Work task — Would you copy the line that includes "- Fase 6 — Storybook + Documentação" and every line that follows it, down to the last line of the listing below, exactly as they stand?

Extracted entries —
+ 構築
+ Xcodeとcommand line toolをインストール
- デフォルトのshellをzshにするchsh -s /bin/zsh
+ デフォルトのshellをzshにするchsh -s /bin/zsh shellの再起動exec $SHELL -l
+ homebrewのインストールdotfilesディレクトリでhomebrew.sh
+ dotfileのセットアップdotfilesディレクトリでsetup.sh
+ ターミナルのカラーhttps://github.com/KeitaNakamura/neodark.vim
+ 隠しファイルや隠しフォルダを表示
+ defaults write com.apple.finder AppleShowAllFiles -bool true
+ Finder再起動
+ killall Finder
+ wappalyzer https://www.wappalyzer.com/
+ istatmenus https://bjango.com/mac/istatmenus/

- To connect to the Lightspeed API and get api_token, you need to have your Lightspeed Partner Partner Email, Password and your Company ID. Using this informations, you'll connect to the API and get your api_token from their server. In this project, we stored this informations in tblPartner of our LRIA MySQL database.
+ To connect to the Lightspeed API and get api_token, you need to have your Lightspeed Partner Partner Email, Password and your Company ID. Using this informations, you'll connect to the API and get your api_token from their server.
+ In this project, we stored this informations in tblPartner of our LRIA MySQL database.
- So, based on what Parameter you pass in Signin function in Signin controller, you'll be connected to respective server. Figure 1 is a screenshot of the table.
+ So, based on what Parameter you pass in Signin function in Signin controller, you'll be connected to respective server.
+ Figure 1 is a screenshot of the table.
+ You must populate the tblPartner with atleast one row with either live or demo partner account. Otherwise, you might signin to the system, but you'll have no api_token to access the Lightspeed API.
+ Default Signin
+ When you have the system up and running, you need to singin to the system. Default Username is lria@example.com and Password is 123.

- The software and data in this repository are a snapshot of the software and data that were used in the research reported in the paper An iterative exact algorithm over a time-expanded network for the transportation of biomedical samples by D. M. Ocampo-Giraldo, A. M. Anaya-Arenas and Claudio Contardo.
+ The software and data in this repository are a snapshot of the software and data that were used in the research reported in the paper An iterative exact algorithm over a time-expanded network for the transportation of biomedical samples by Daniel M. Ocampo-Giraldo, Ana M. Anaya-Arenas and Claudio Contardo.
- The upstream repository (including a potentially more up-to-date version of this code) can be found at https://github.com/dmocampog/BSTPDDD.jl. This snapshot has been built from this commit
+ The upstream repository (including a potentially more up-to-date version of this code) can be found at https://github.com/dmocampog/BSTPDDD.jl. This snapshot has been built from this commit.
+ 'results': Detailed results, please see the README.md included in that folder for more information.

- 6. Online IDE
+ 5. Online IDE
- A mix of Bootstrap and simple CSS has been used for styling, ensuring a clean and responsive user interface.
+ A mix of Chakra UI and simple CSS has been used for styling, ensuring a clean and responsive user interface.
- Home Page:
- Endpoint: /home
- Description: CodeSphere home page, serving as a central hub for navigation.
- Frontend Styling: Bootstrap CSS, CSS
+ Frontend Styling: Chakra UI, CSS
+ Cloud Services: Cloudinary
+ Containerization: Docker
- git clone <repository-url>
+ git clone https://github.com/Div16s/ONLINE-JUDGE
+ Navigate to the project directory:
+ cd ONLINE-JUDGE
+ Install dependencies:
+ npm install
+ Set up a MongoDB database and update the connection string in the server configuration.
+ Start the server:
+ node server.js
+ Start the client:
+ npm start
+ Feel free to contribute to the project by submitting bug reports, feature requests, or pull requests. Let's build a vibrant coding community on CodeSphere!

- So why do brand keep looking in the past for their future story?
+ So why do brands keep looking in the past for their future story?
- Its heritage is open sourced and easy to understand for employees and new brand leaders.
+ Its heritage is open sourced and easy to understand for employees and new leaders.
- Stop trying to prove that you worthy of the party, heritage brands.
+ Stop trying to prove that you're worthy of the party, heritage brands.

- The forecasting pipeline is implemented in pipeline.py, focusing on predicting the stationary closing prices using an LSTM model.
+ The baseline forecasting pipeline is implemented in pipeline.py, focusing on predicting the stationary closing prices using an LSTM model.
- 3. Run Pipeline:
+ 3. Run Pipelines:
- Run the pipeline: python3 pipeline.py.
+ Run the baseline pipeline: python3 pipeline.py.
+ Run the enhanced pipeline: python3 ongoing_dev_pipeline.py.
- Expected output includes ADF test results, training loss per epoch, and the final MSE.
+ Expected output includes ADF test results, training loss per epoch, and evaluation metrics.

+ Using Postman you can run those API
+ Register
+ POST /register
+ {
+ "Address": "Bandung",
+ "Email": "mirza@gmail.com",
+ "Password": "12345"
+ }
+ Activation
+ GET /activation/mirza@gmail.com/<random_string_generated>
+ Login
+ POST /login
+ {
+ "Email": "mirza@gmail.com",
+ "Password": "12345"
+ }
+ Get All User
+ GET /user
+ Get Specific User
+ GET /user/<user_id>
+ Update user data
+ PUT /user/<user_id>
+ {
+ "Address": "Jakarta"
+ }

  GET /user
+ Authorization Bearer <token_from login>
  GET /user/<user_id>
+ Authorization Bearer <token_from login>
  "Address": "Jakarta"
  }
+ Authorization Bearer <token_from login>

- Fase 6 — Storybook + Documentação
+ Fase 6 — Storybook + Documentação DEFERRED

Answer to the problem —
- Fase 6 — Storybook + Documentação
+ Fase 6 — Storybook + Documentação DEFERRED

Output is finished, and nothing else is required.